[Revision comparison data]
--

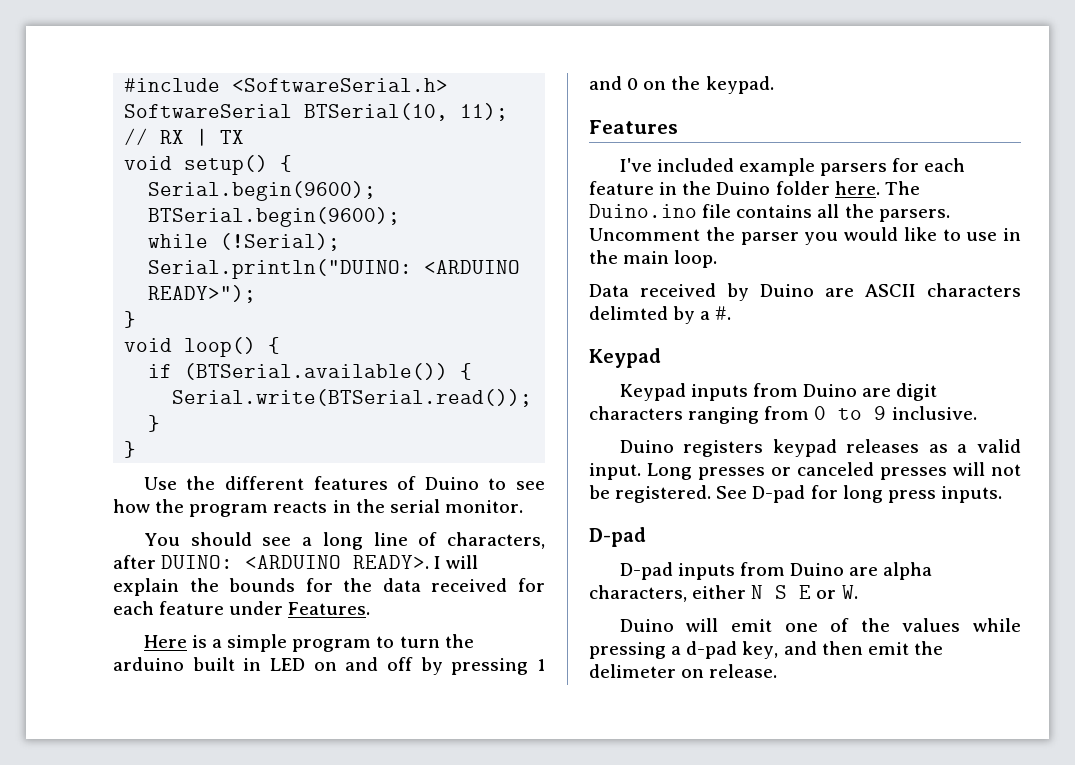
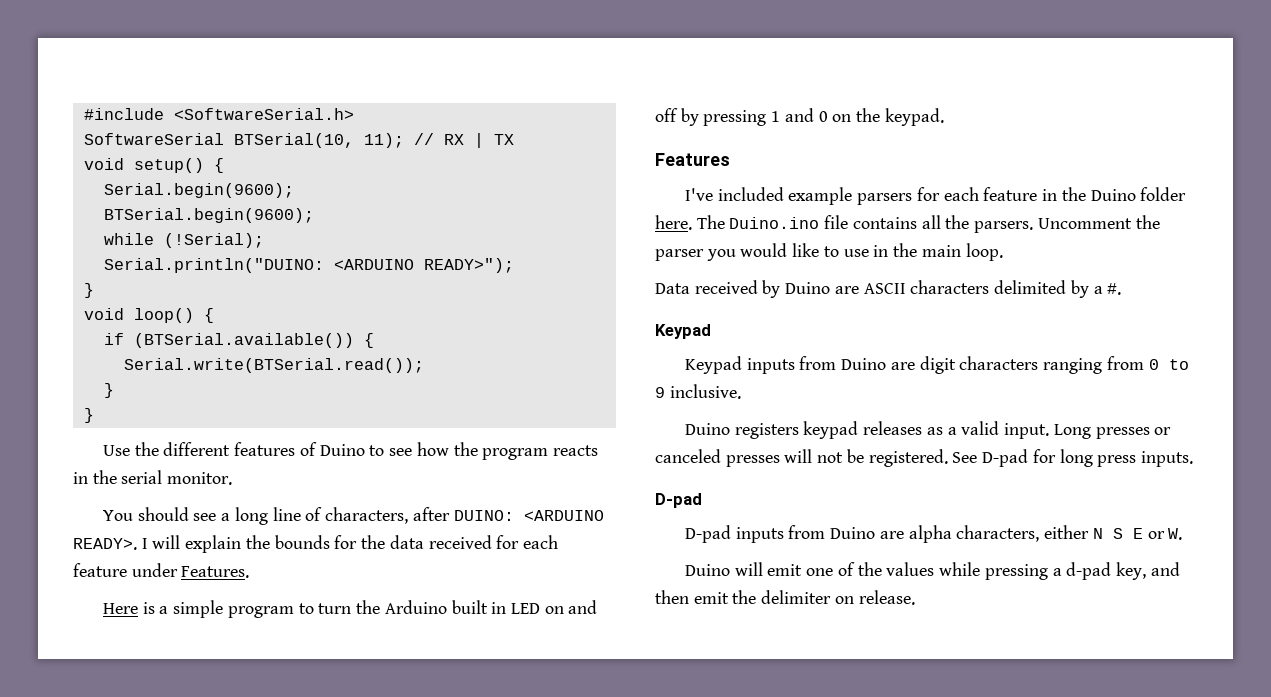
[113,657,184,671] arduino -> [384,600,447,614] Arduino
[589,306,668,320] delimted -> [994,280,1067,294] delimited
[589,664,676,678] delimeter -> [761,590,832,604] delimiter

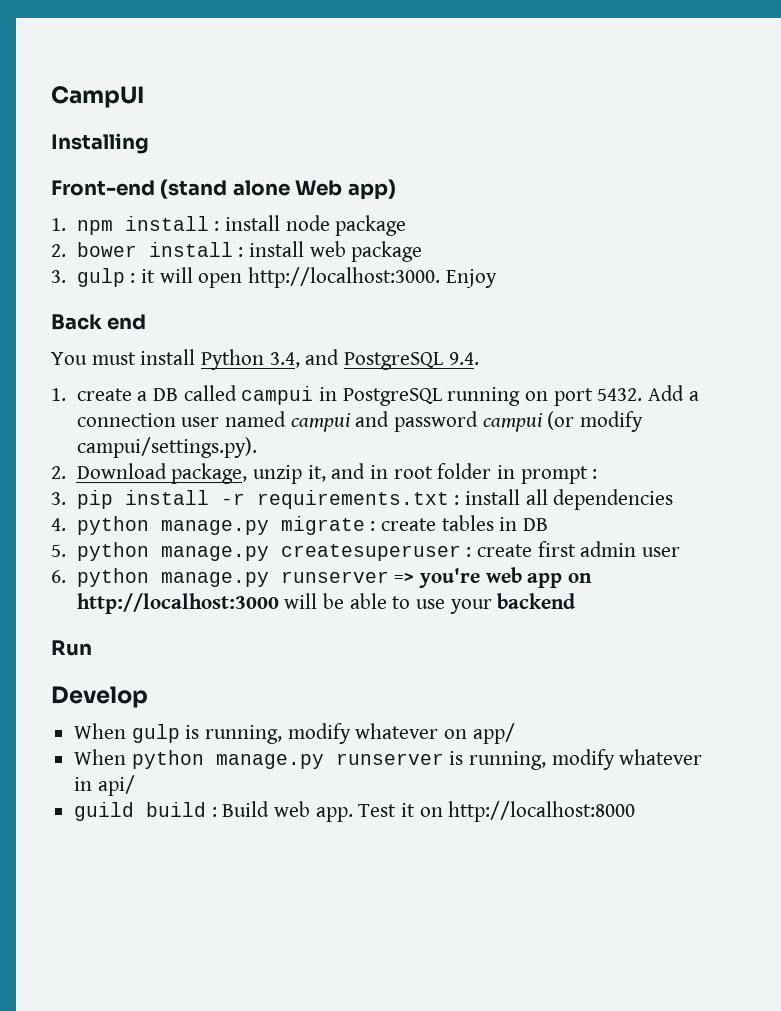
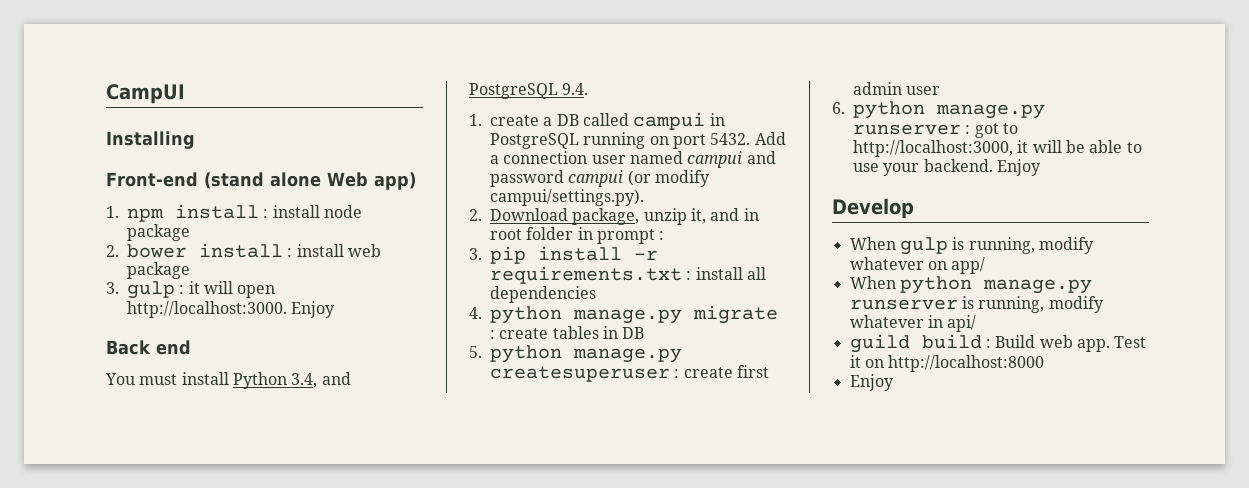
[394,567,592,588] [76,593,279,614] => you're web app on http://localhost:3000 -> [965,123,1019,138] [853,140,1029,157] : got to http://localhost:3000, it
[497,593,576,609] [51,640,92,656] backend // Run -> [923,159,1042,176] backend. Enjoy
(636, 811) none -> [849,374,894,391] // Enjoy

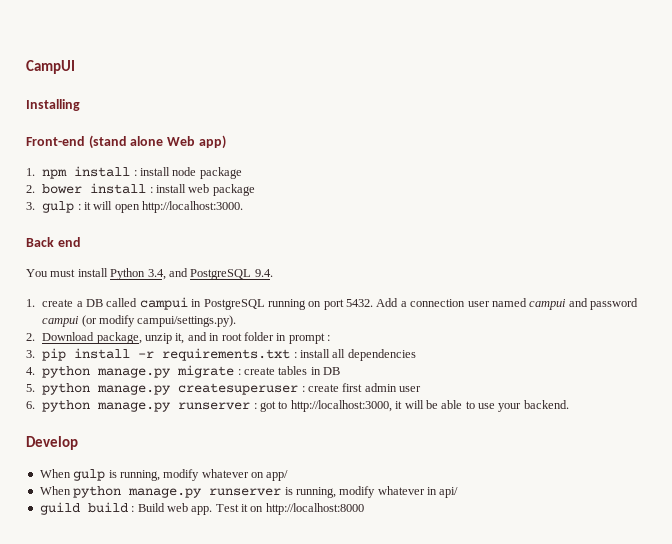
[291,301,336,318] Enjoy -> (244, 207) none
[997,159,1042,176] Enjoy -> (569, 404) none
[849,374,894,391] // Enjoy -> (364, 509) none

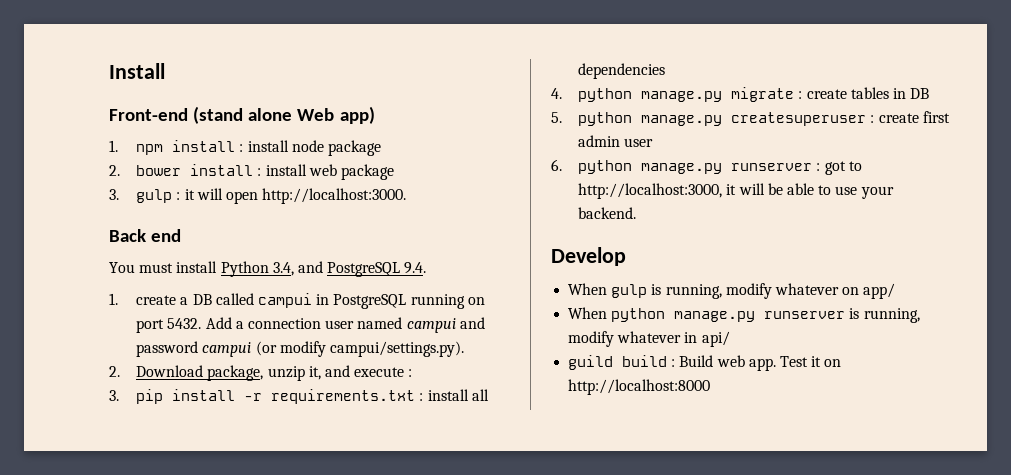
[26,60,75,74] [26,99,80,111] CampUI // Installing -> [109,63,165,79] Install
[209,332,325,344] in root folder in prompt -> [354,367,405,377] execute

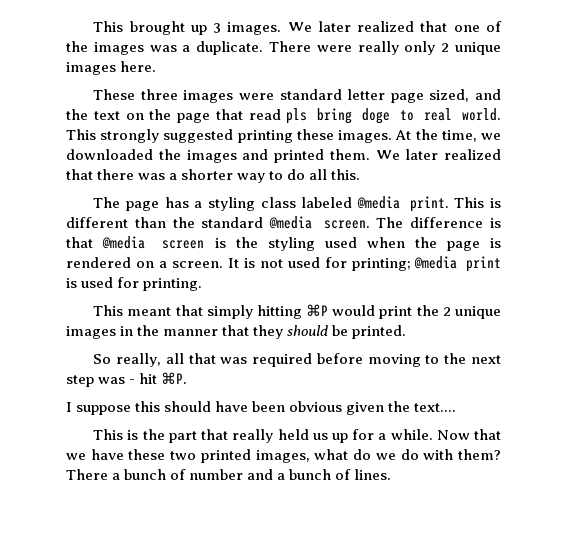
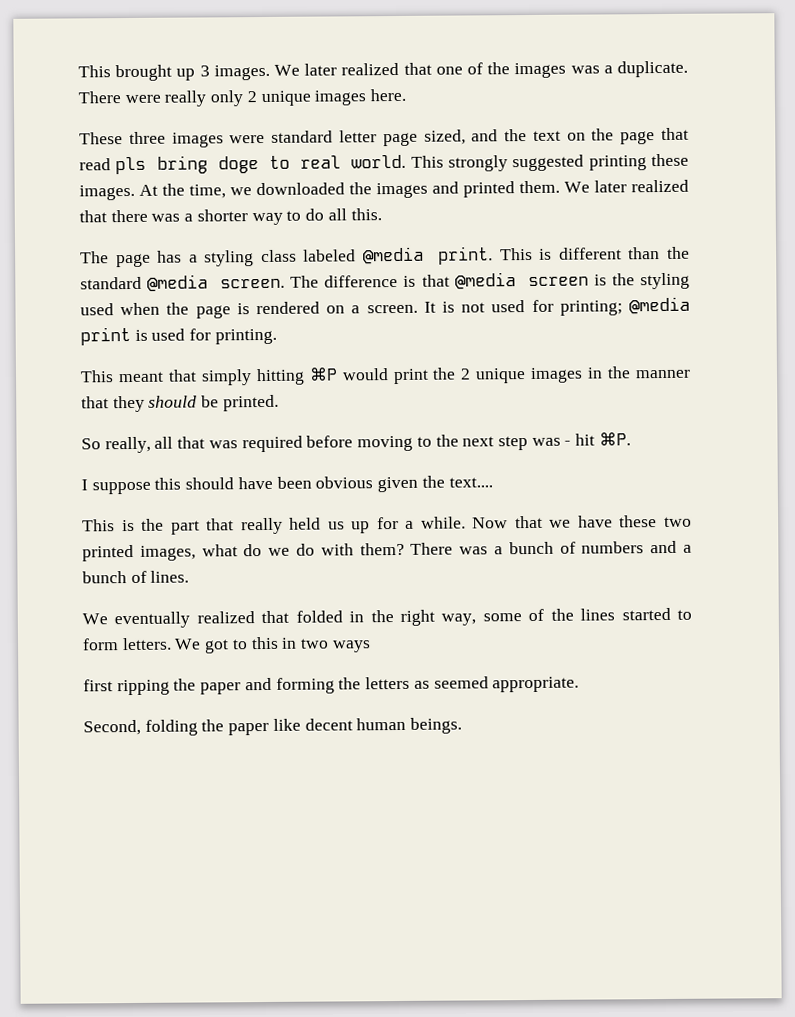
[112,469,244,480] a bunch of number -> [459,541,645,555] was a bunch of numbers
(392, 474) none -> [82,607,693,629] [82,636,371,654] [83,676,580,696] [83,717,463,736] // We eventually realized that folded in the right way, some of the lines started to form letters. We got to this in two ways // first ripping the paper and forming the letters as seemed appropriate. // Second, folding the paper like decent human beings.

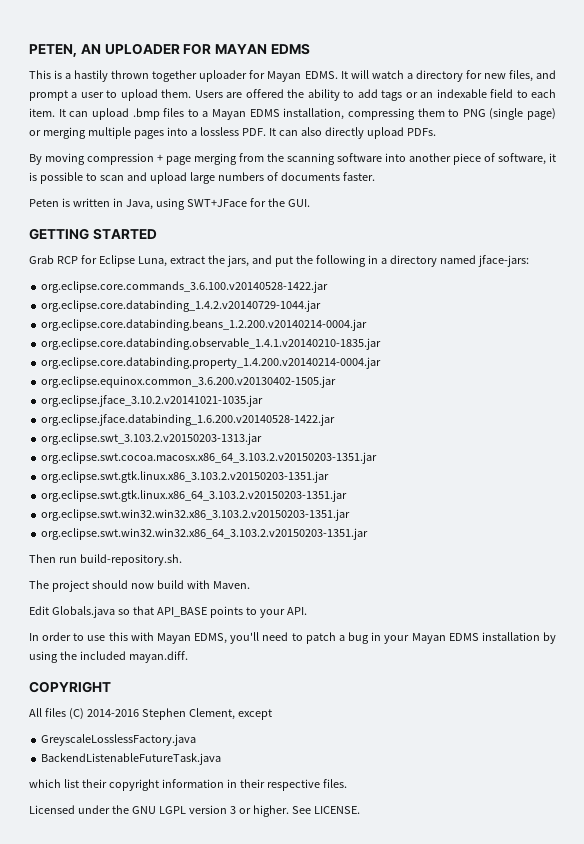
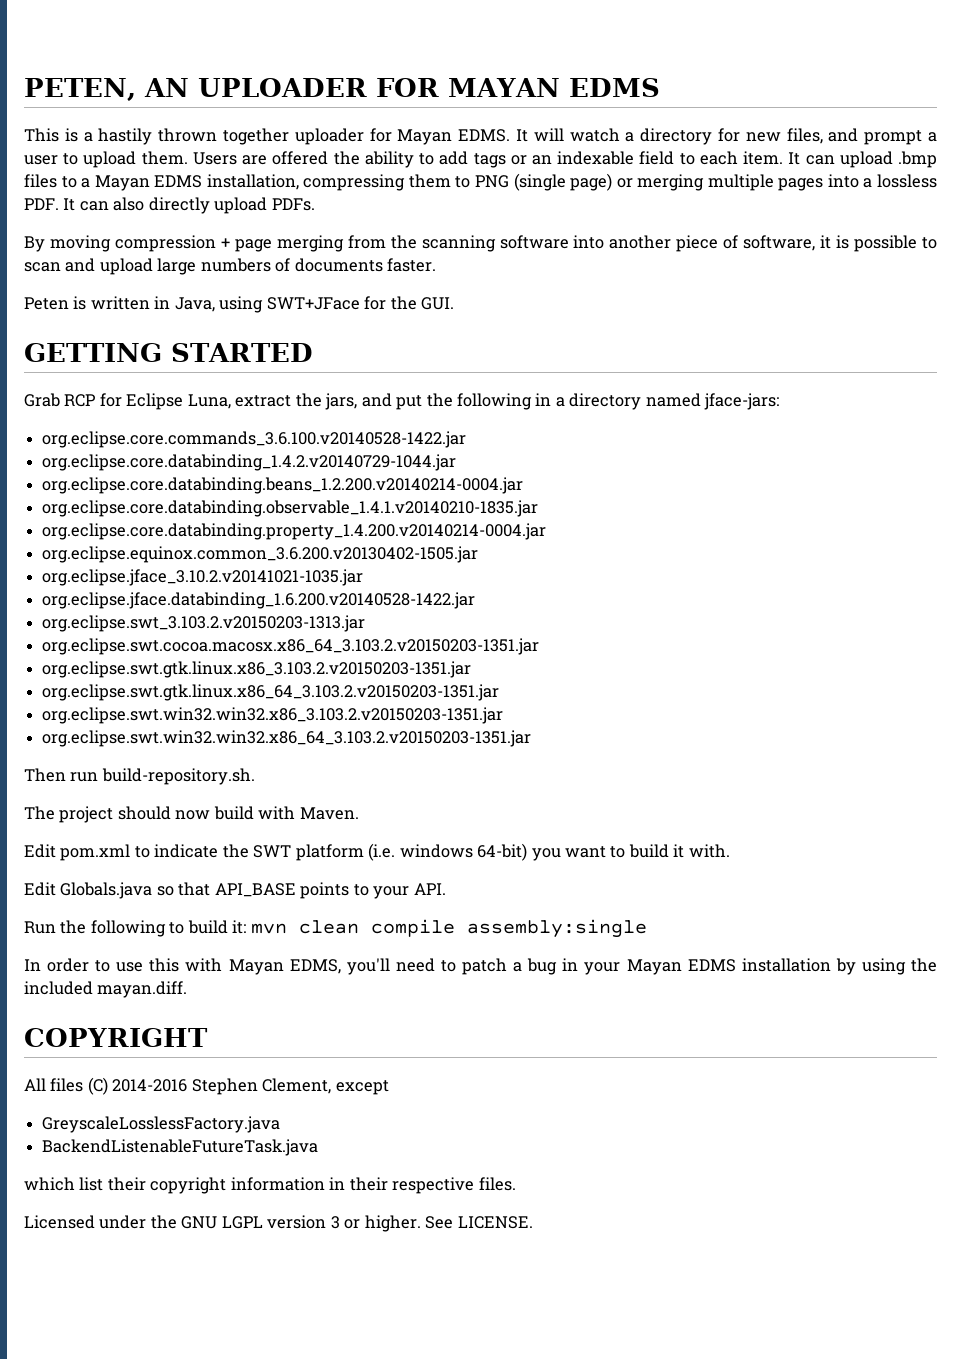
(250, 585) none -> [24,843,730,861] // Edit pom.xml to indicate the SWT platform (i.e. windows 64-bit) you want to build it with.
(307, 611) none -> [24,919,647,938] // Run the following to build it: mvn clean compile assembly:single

--

- _Task description_
Leave out the pictures. Transcribe only the lines above, from the first through the one that contains "[209,332,325,344] in root".

- _Result_
[113,657,184,671] arduino -> [384,600,447,614] Arduino
[589,306,668,320] delimted -> [994,280,1067,294] delimited
[589,664,676,678] delimeter -> [761,590,832,604] delimiter

[394,567,592,588] [76,593,279,614] => you're web app on http://localhost:3000 -> [965,123,1019,138] [853,140,1029,157] : got to http://localhost:3000, it
[497,593,576,609] [51,640,92,656] backend // Run -> [923,159,1042,176] backend. Enjoy
(636, 811) none -> [849,374,894,391] // Enjoy

[291,301,336,318] Enjoy -> (244, 207) none
[997,159,1042,176] Enjoy -> (569, 404) none
[849,374,894,391] // Enjoy -> (364, 509) none

[26,60,75,74] [26,99,80,111] CampUI // Installing -> [109,63,165,79] Install
[209,332,325,344] in root folder in prompt -> [354,367,405,377] execute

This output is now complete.